• [Data records]
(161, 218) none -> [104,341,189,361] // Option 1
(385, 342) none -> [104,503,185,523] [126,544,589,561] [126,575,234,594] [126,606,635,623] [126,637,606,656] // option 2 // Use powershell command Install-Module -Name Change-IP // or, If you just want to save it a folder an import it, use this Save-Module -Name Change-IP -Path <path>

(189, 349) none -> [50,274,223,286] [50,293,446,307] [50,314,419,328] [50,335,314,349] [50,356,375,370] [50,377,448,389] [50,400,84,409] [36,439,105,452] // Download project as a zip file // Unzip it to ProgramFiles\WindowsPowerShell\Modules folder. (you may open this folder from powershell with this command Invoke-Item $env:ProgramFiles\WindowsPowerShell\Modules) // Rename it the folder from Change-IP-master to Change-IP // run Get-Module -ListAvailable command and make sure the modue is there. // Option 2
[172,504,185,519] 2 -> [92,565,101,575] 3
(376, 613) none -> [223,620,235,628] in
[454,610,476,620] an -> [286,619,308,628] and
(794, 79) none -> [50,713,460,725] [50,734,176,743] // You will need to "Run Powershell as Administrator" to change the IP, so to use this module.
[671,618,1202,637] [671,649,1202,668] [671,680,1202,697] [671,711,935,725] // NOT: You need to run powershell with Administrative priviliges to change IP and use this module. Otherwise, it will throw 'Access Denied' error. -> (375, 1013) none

...

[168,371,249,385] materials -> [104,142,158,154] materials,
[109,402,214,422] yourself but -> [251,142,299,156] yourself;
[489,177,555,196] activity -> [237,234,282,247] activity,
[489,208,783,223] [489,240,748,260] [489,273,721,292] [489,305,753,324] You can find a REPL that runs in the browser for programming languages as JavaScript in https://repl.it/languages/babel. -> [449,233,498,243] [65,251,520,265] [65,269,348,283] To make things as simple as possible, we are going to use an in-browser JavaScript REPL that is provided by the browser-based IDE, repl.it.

---

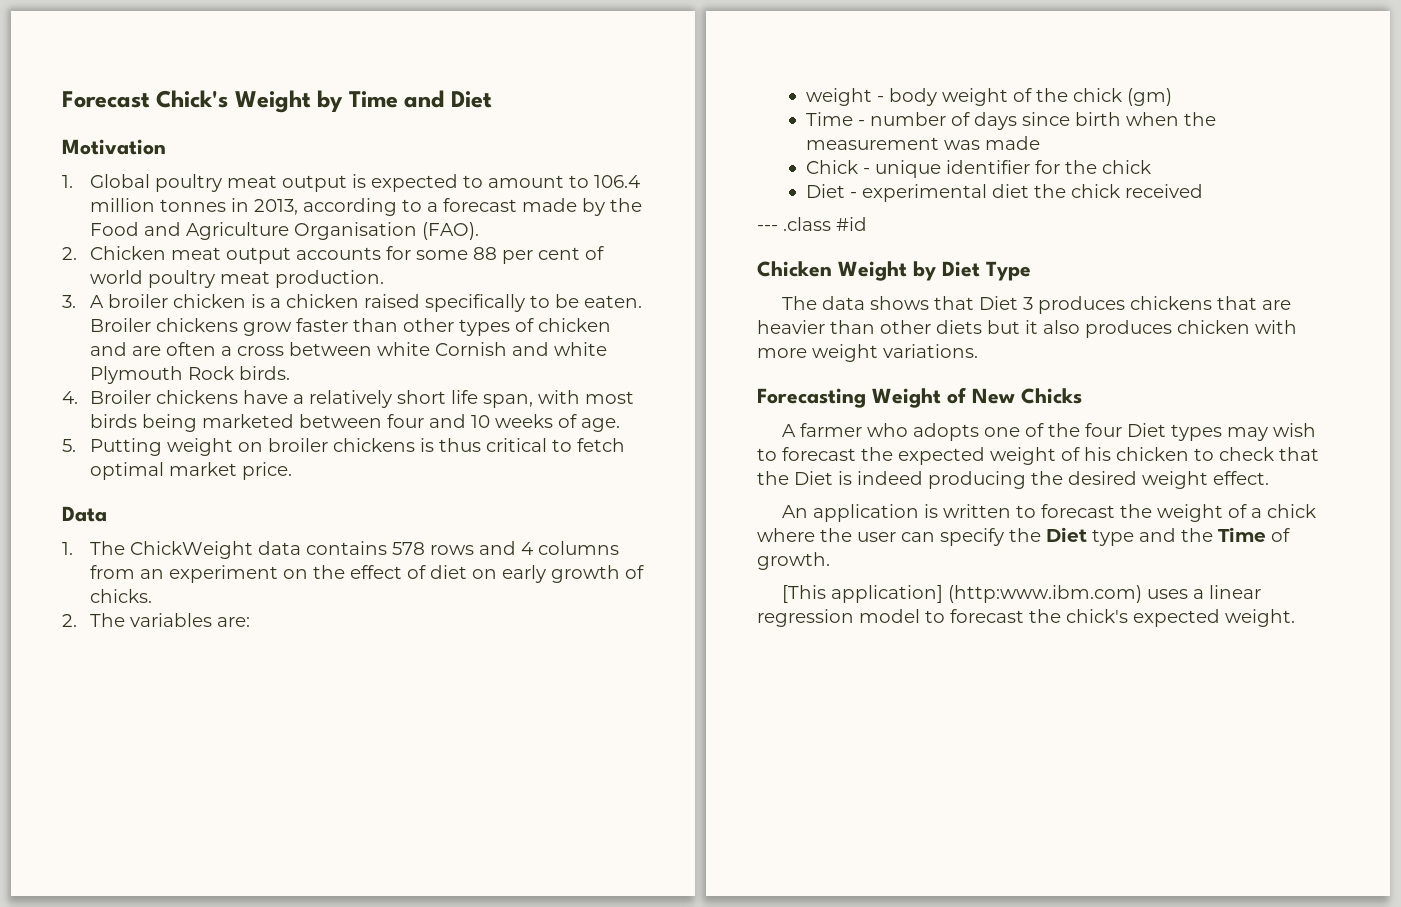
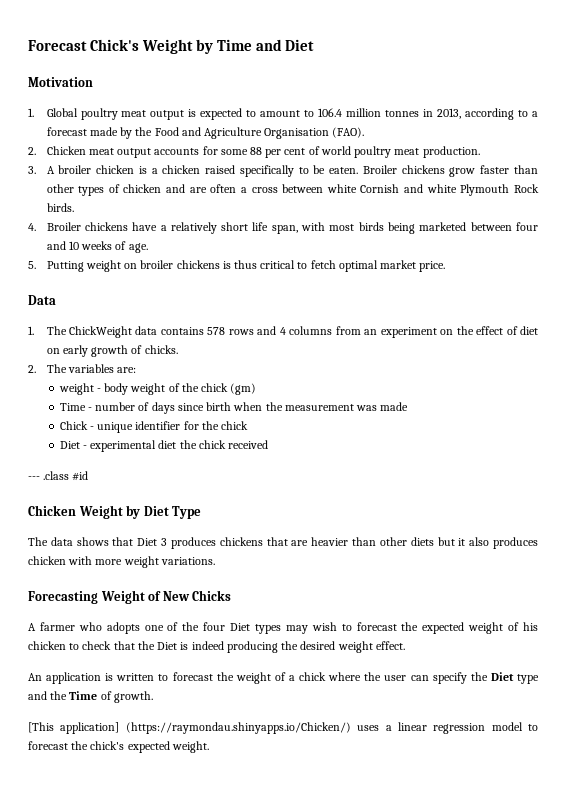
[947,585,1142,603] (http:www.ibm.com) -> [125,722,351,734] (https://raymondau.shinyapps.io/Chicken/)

• [Problem statement]
Copy the lines of the data above exactly as written, beginning with the line containing "(161, 218) none" and ending with the line containing "(385, 342) none", and leave out all other lines.

• [Task result]
(161, 218) none -> [104,341,189,361] // Option 1
(385, 342) none -> [104,503,185,523] [126,544,589,561] [126,575,234,594] [126,606,635,623] [126,637,606,656] // option 2 // Use powershell command Install-Module -Name Change-IP // or, If you just want to save it a folder an import it, use this Save-Module -Name Change-IP -Path <path>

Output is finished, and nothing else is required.